Pescetarian diets prevail in nutrition study while keto and paleo labeled bad news for climate change
01 Mar 2023 --- Researchers at the Tulane University of Louisiana, US, have revealed significant differences in the environmental footprint and nutritional density of popular diets. The pescetarian diet was the most nutritious, followed by vegetarian and vegan diets. The omnivore diet came out in the middle, while the least nutritious diets were the ketogenic and paleo diets, which also were responsible for the highest carbon emissions.
“We suspected the negative climate impacts [of omnivore diets] because they’re meat-centric, but no one had really compared all these diets as they are chosen by individuals – instead of prescribed by experts – to each other using a common framework,” says Diego Rose, lead author of the study and professor and nutrition program director at the Tulane University School of Public Health and Tropical Medicine.
Published in the American Journal of Clinical Nutrition, the study included 16,000 adults, using data from the National Health and Nutrition Examination Survey.

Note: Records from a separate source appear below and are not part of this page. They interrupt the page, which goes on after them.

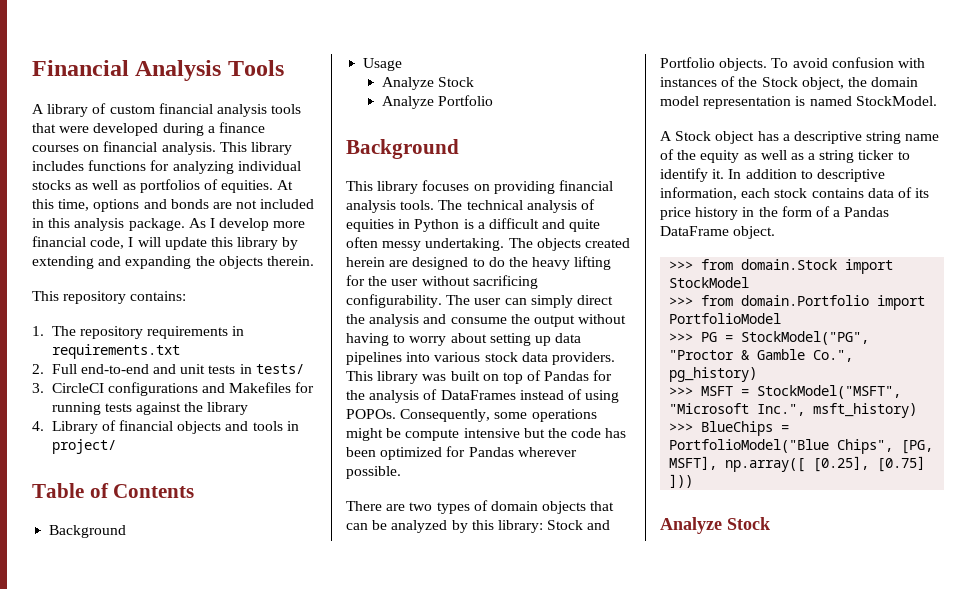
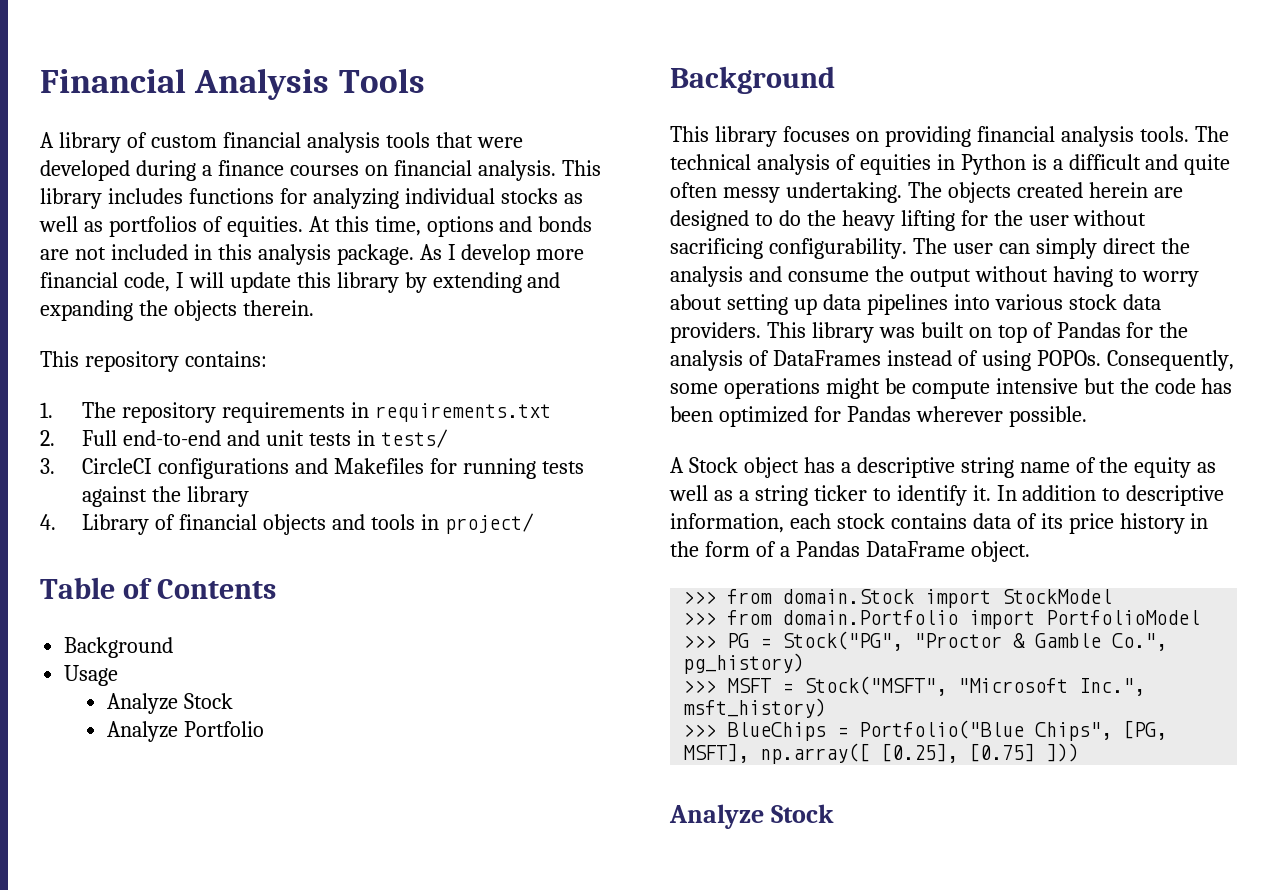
- There are two types of domain objects that can be analyzed by this library: Stock and Portfolio objects. To avoid confusion with instances of the Stock object, the domain model representation is named StockModel.
- >>> PG = StockModel("PG", "Proctor & Gamble Co.", pg_history)
+ >>> PG = Stock("PG", "Proctor & Gamble Co.", pg_history)
- >>> MSFT = StockModel("MSFT", "Microsoft Inc.", msft_history)
+ >>> MSFT = Stock("MSFT", "Microsoft Inc.", msft_history)
- >>> BlueChips = PortfolioModel("Blue Chips", [PG, MSFT], np.array([ [0.25], [0.75] ]))
+ >>> BlueChips = Portfolio("Blue Chips", [PG, MSFT], np.array([ [0.25], [0.75] ]))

The data was measured by assigning point values based on the federal healthy eating index – measuring how the diets align with recommendations from the Dietary Guidelines for Americans.
The paleo diet (avoiding grains and beans while favoring meat, nuts and vegetables) came second in terms of least nutritional density after the ketogenic diet (eating high amounts of fat and protein while avoiding carbs).
The most common diet – the omnivore diet – was followed by 86% of the survey participants and “sat squarely in the middle” in terms of both nutritional quality and environmental sustainability.
The findings also showed that, on average, if a third of the participants were to start a vegetarian diet on any given day, it would equal “eliminating 340 million passenger vehicle miles.”
The researchers also say that both nutritional quality and carbon emissions improved when omnivorous diets were exchanged for Mediterranean diets and when reducing fatty meat intake.
The keto diet generated 3 kg of carbon dioxide per 1,000 calories consumed. The paleo diet was just a little behind with 2.6 kg per 1,000 calories.
The vegan diet was shown to be kindest to the planet, as per 1,000 calories consumed, it generated 0.7 kg of carbon dioxide, followed by the vegetarian and pescetarian diet.
“Climate change is arguably one of the most pressing problems of our time, and many people are interested in moving to a plant-based diet,” says Rose.
“Based on our results, that would reduce your footprint and be generally healthy. Our research also shows a way to improve your health and footprint without giving up meat entirely,” he says.
A study backed by the United Nations in 2021 found that 34% of greenhouse gas emissions come from the current food system and the majority from producing foods. It showed that beef production is responsible for eight to ten times more emissions than chicken production and more than 20 times higher than nut and legume production.
Recently, researchers at the University of California, US, showed that healthier diets also positively impact environmental footprints and that making simple substitutions in any diet can help people and the planet improve health.
Moving forward, Rose says that research will examine how different policies affect outcomes and how they could help society move to healthier and more environmentally friendly diets.